## EXTRACTED DATA

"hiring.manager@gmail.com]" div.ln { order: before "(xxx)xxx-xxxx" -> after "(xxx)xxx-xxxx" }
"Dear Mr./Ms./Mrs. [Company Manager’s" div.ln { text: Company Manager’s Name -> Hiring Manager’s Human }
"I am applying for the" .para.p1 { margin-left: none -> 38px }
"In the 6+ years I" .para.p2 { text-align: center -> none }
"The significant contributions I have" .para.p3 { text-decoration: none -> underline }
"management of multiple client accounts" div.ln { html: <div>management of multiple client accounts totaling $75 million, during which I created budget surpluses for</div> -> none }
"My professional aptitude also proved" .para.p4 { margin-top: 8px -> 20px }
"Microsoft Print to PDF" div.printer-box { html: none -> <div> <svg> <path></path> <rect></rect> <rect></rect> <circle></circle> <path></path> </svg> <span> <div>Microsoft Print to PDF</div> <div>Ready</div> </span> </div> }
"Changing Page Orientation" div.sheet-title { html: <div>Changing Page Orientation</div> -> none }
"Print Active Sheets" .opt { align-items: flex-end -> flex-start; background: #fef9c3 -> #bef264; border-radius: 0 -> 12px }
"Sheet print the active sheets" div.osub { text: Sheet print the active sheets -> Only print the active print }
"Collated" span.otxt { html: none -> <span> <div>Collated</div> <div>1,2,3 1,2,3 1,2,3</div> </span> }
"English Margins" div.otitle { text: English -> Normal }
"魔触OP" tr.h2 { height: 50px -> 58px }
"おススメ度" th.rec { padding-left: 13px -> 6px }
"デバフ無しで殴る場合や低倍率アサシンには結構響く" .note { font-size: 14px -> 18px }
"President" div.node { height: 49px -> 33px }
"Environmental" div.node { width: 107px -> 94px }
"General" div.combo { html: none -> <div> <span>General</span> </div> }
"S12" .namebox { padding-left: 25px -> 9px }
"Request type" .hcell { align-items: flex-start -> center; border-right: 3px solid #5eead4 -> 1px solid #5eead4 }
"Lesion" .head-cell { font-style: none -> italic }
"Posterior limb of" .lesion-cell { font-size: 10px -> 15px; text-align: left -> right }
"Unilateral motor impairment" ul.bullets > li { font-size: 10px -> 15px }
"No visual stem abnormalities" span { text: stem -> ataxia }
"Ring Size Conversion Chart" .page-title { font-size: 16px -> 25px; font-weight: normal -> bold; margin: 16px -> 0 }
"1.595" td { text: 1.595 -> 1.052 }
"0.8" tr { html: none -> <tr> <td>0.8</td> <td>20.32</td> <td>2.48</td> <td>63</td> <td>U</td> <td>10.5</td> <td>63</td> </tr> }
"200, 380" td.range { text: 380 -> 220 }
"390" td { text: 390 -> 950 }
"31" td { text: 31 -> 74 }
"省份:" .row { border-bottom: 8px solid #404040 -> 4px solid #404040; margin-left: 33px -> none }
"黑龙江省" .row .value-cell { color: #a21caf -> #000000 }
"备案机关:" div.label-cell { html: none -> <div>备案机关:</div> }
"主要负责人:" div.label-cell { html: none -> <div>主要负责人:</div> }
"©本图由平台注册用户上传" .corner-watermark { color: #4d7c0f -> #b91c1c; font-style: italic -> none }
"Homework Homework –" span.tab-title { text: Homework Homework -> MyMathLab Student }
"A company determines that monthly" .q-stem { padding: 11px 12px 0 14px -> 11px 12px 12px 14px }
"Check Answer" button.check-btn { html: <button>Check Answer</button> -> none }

## PROBLEM DESCRIPTION
Please report all lines in the entries where "height" appears.

## RESPONSE AREA
"魔触OP" tr.h2 { height: 50px -> 58px }
"President" div.node { height: 49px -> 33px }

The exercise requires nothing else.